══ DATA TO PROCESS ══
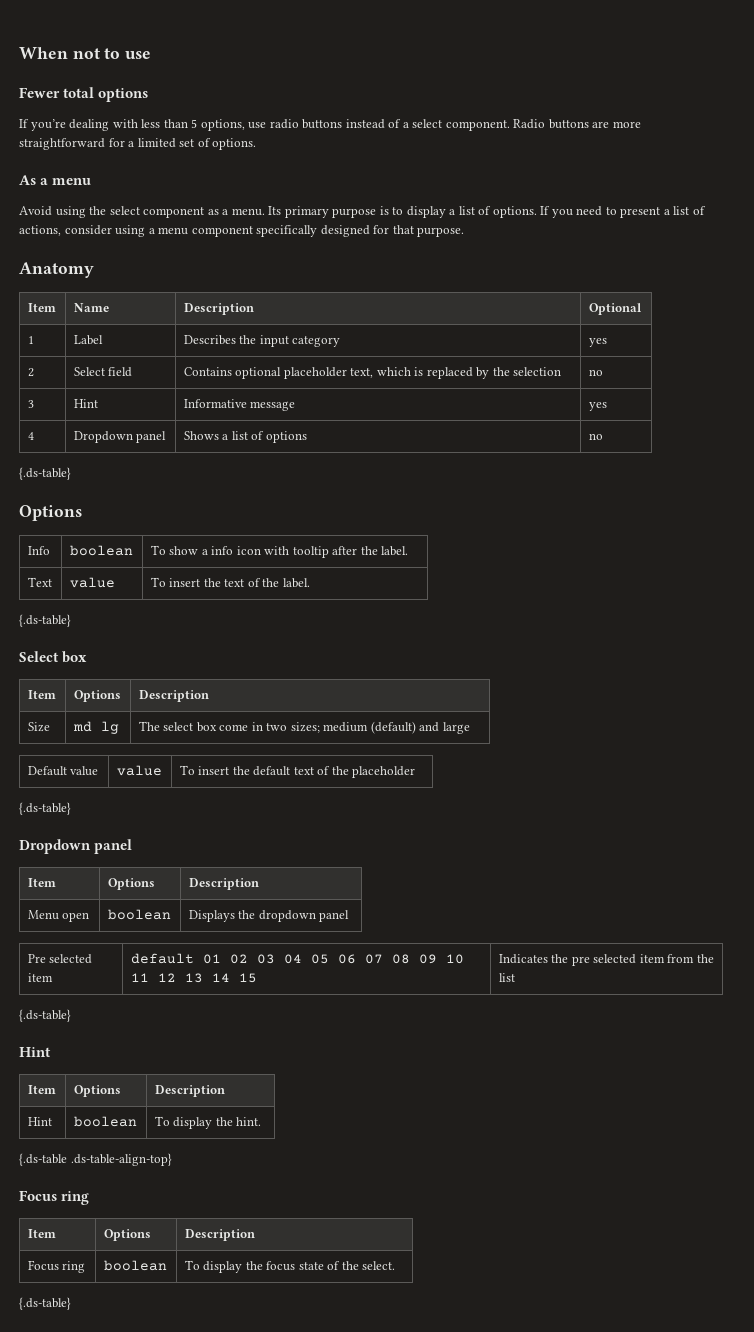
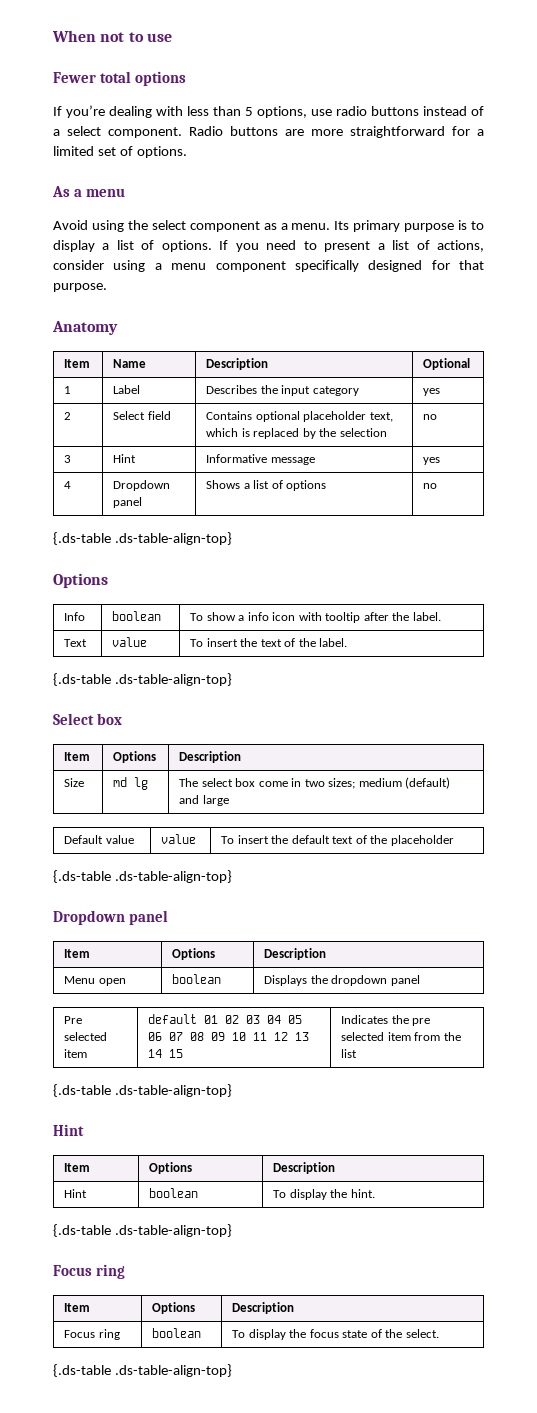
  4 | Dropdown panel | Shows a list of options | no
- {.ds-table}
+ {.ds-table .ds-table-align-top}
  Text | value | To insert the text of the label.
- {.ds-table}
+ {.ds-table .ds-table-align-top}
  Default value | value | To insert the default text of the placeholder
- {.ds-table}
+ {.ds-table .ds-table-align-top}
  Pre selected item | default 01 02 03 04 05 06 07 08 09 10 11 12 13 14 15 | Indicates the pre selected item from the list
- {.ds-table}
+ {.ds-table .ds-table-align-top}
  Focus ring | boolean | To display the focus state of the select.
- {.ds-table}
+ {.ds-table .ds-table-align-top}

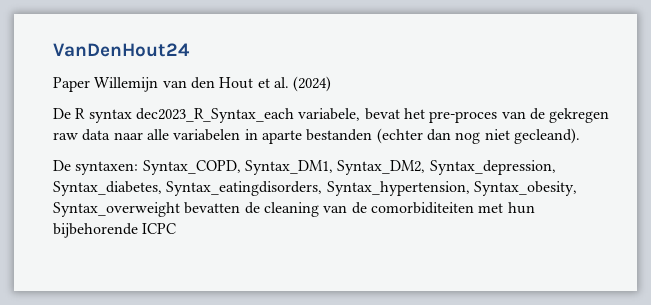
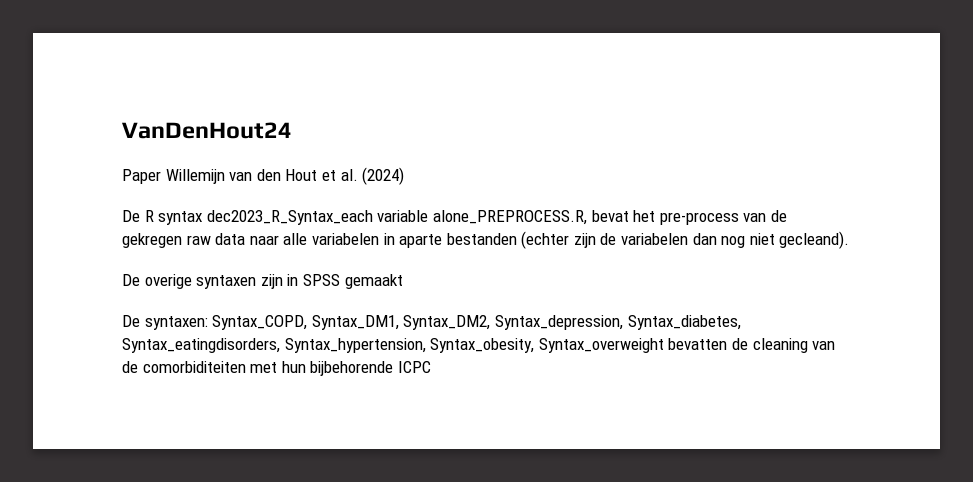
- De R syntax dec2023_R_Syntax_each variabele, bevat het pre-proces van de gekregen raw data naar alle variabelen in aparte bestanden (echter dan nog niet gecleand).
+ De R syntax dec2023_R_Syntax_each variable alone_PREPROCESS.R, bevat het pre-process van de gekregen raw data naar alle variabelen in aparte bestanden (echter zijn de variabelen dan nog niet gecleand).
+ De overige syntaxen zijn in SPSS gemaakt

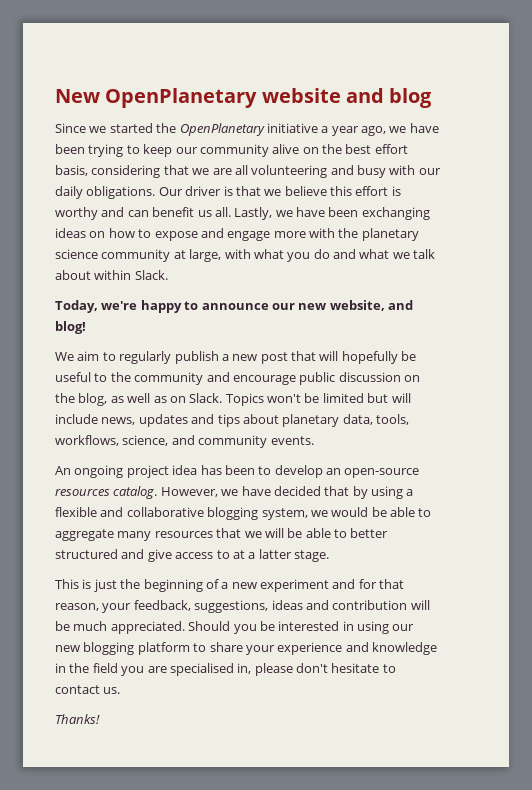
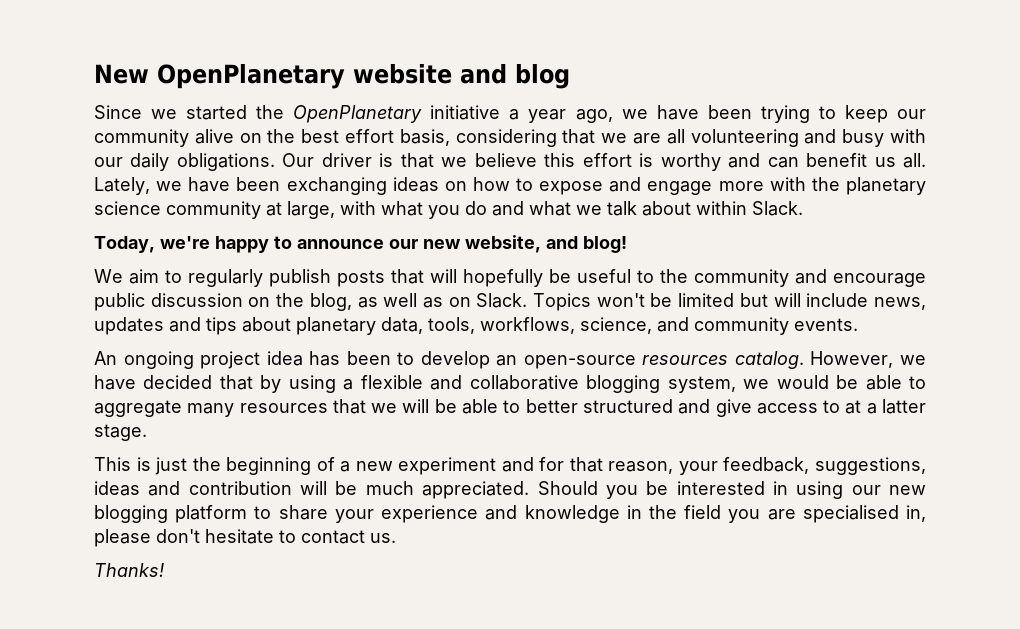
- Lastly, we have been exchanging ideas on how to expose and engage more with the planetary science community at large, with what you do and what we talk about within Slack.
+ Lately, we have been exchanging ideas on how to expose and engage more with the planetary science community at large, with what you do and what we talk about within Slack.
- We aim to regularly publish a new post that will hopefully be useful to the community and encourage public discussion on the blog, as well as on Slack.
+ We aim to regularly publish posts that will hopefully be useful to the community and encourage public discussion on the blog, as well as on Slack.

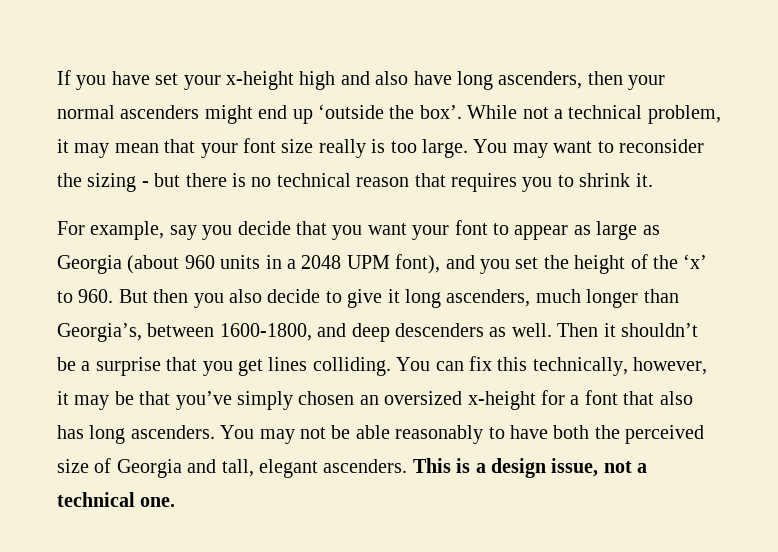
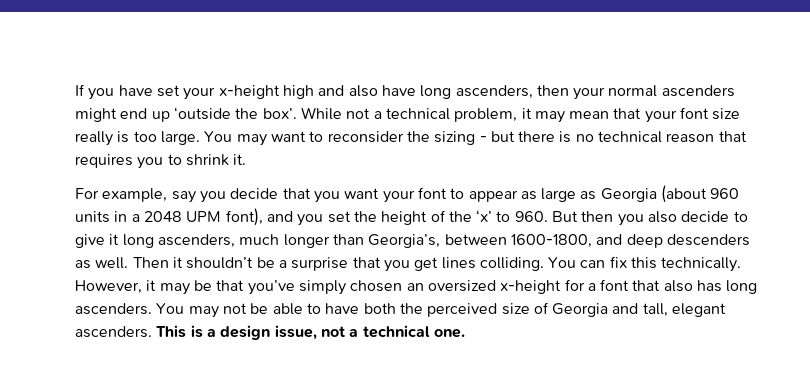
- You can fix this technically, however, it may be that you’ve simply chosen an oversized x-height for a font that also has long ascenders.
+ You can fix this technically. However, it may be that you’ve simply chosen an oversized x-height for a font that also has long ascenders.
- You may not be able reasonably to have both the perceived size of Georgia and tall, elegant ascenders.
+ You may not be able to have both the perceived size of Georgia and tall, elegant ascenders.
═══
INSTRUCTIONS FOR THE TASK – Since only the text is needed, retype the data above exactly and omit the pictures.

EXERCISE SOLUTION –
  4 | Dropdown panel | Shows a list of options | no
- {.ds-table}
+ {.ds-table .ds-table-align-top}
  Text | value | To insert the text of the label.
- {.ds-table}
+ {.ds-table .ds-table-align-top}
  Default value | value | To insert the default text of the placeholder
- {.ds-table}
+ {.ds-table .ds-table-align-top}
  Pre selected item | default 01 02 03 04 05 06 07 08 09 10 11 12 13 14 15 | Indicates the pre selected item from the list
- {.ds-table}
+ {.ds-table .ds-table-align-top}
  Focus ring | boolean | To display the focus state of the select.
- {.ds-table}
+ {.ds-table .ds-table-align-top}

- De R syntax dec2023_R_Syntax_each variabele, bevat het pre-proces van de gekregen raw data naar alle variabelen in aparte bestanden (echter dan nog niet gecleand).
+ De R syntax dec2023_R_Syntax_each variable alone_PREPROCESS.R, bevat het pre-process van de gekregen raw data naar alle variabelen in aparte bestanden (echter zijn de variabelen dan nog niet gecleand).
+ De overige syntaxen zijn in SPSS gemaakt

- Lastly, we have been exchanging ideas on how to expose and engage more with the planetary science community at large, with what you do and what we talk about within Slack.
+ Lately, we have been exchanging ideas on how to expose and engage more with the planetary science community at large, with what you do and what we talk about within Slack.
- We aim to regularly publish a new post that will hopefully be useful to the community and encourage public discussion on the blog, as well as on Slack.
+ We aim to regularly publish posts that will hopefully be useful to the community and encourage public discussion on the blog, as well as on Slack.

- You can fix this technically, however, it may be that you’ve simply chosen an oversized x-height for a font that also has long ascenders.
+ You can fix this technically. However, it may be that you’ve simply chosen an oversized x-height for a font that also has long ascenders.
- You may not be able reasonably to have both the perceived size of Georgia and tall, elegant ascenders.
+ You may not be able to have both the perceived size of Georgia and tall, elegant ascenders.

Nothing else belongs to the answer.